Pelago's approach is to introduce a Java-based service-creation environment and to open up the programming interfaces of its hardware system. The combination, says Dubois, will provide incumbent carriers and CLECs with the ability to offer differentiated services.
Although Pelago's Odysea Programmable Service Switch would appear to be a return to the monolithic model embraced by Nortel Networks and Lucent Technologies, Dubois says that it is possible to have an integrated system and open programmability at the same time.
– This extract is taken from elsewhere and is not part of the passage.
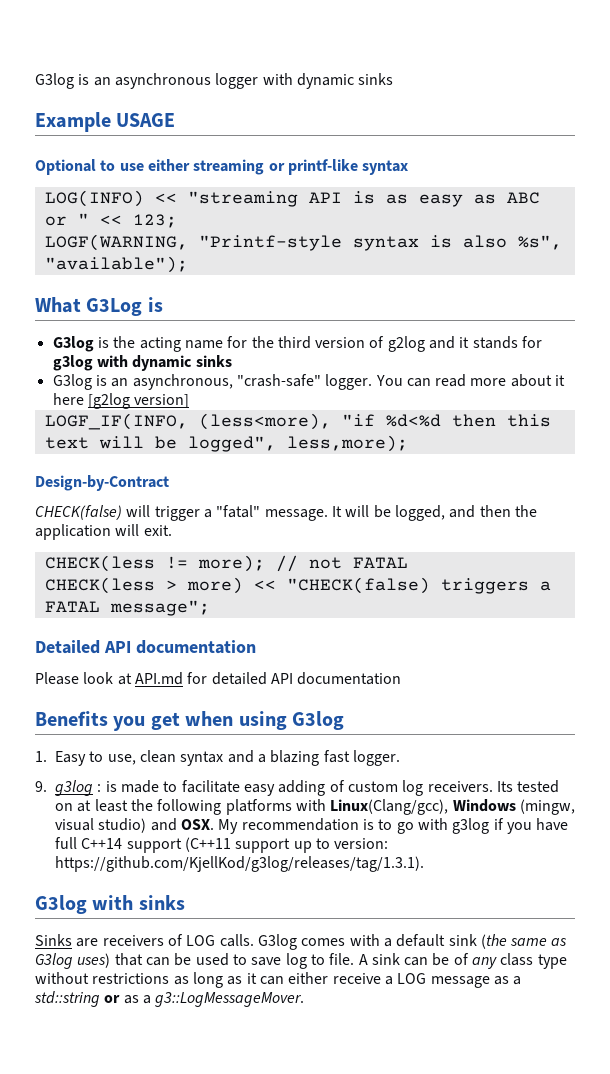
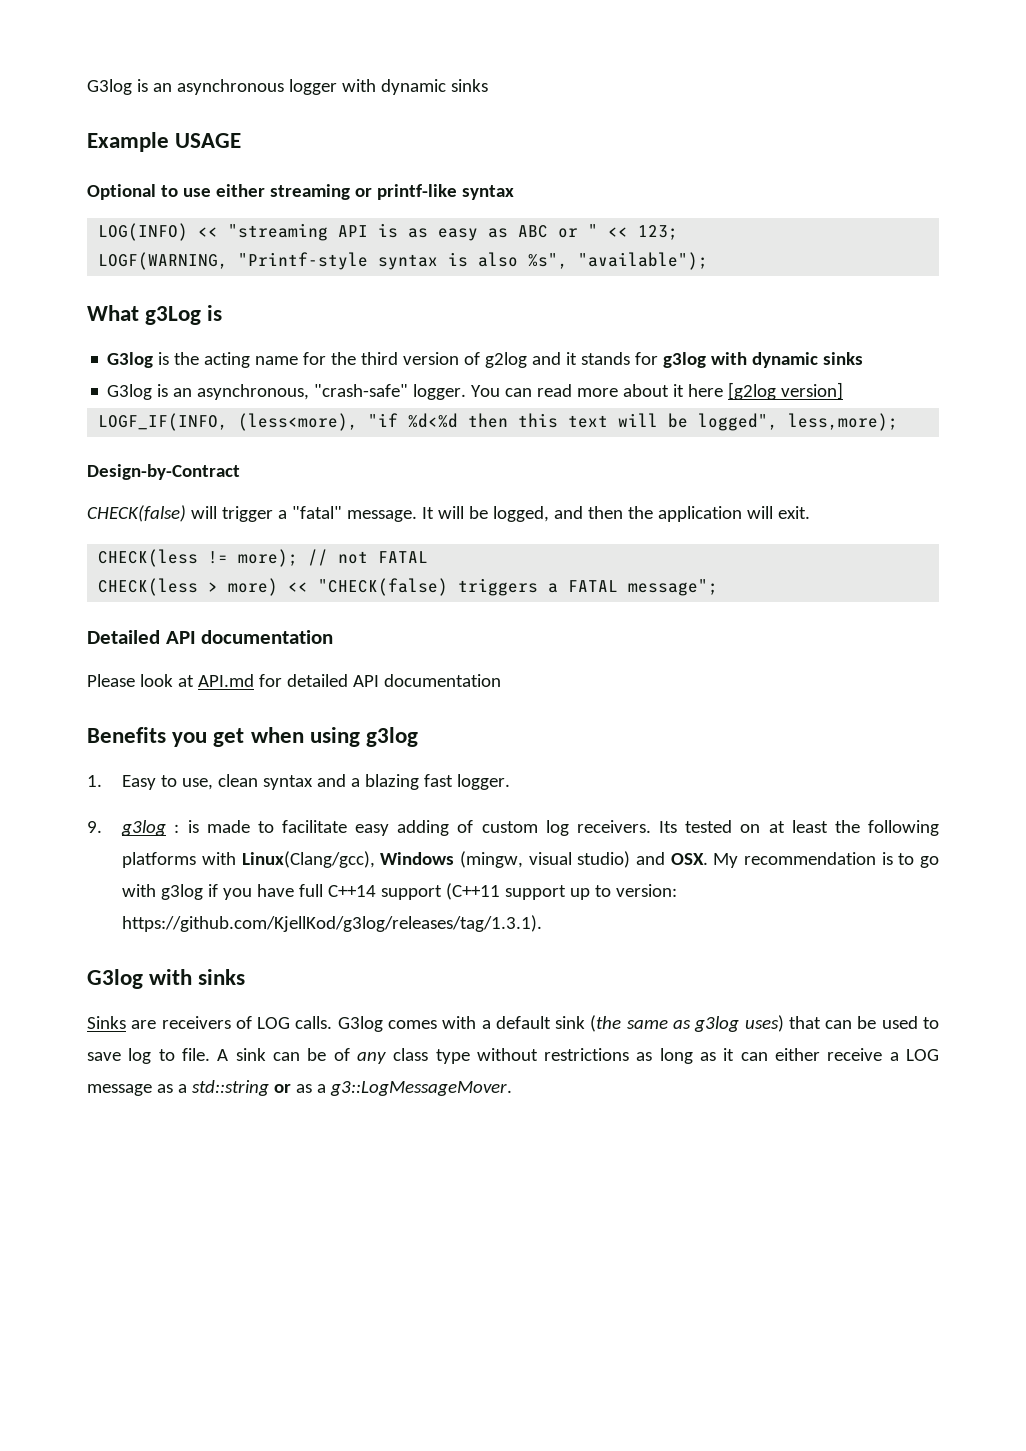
[86,298,143,316] G3Log -> [145,306,202,325] g3Log
[292,711,344,730] G3log -> [366,727,419,747] g3log
[35,953,73,969] G3log -> [694,1016,740,1032] g3log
In fact, he says such a combination is the only way carriers will be able to migrate traditional voice services to a packet-based environment.
"If you want to do real service creation," he says, "you have to open up the APIs."
TeraBurst Networks is trying to make a hop, skip and jump to the next level of evolution in the optical-switching market. The company is introducing an optical-switching system that integrates both electronic and pure photonic technologies. The idea is to create a system that offers the benefits of both forms of technology and the weakness of neither.
The TeraBurst system uses a "transparent" electronic system, say officials. This enables the hardware to switch wavelengths of traffic independent of protocols or bit rates. However, keeping the transmission in the electrical domain enables the switch to perform wavelength conversion and regeneration of the signal if necessary.
TeraBurst is hoping to beat the rest of the field to a hybrid switching system. Makers of electronic-oriented gear, such as Ciena, Sycamore and Tellium, have announced plans to integrate photonic switch fabrics, and makers of photonic gear, such as Corvis, are working toward adding the ability to break wavelengths into smaller increments of capacity through electronic technology.
Finally, WaveSmith is following up on its technology launch of a few weeks ago with the introduction of the Distributed Node multiservice switch. The DN is essentially a high-speed successor to legacy ATM products from vendors like Lucent and Newbridge Networks that have not been upgraded in close to a decade. The major improvement brought by the WaveSmith family, says Chad Dunn of WaveSmith, is the ability to provide carriers with a migratory route to an IP backbone for their legacy traffic.
Like dozens of edge players in the space, WaveSmith officials say that a convergence on an IP backbone is inevitable. Unlike those making IP-centric devices, which call on MPLS as the mechanism of migration, WaveSmith believes that the transition will not happen overnight.
"There's not going to be a wholesale upgrade to IP," says Dunn. "Service providers need something that migrates these services over time and in a gradual way."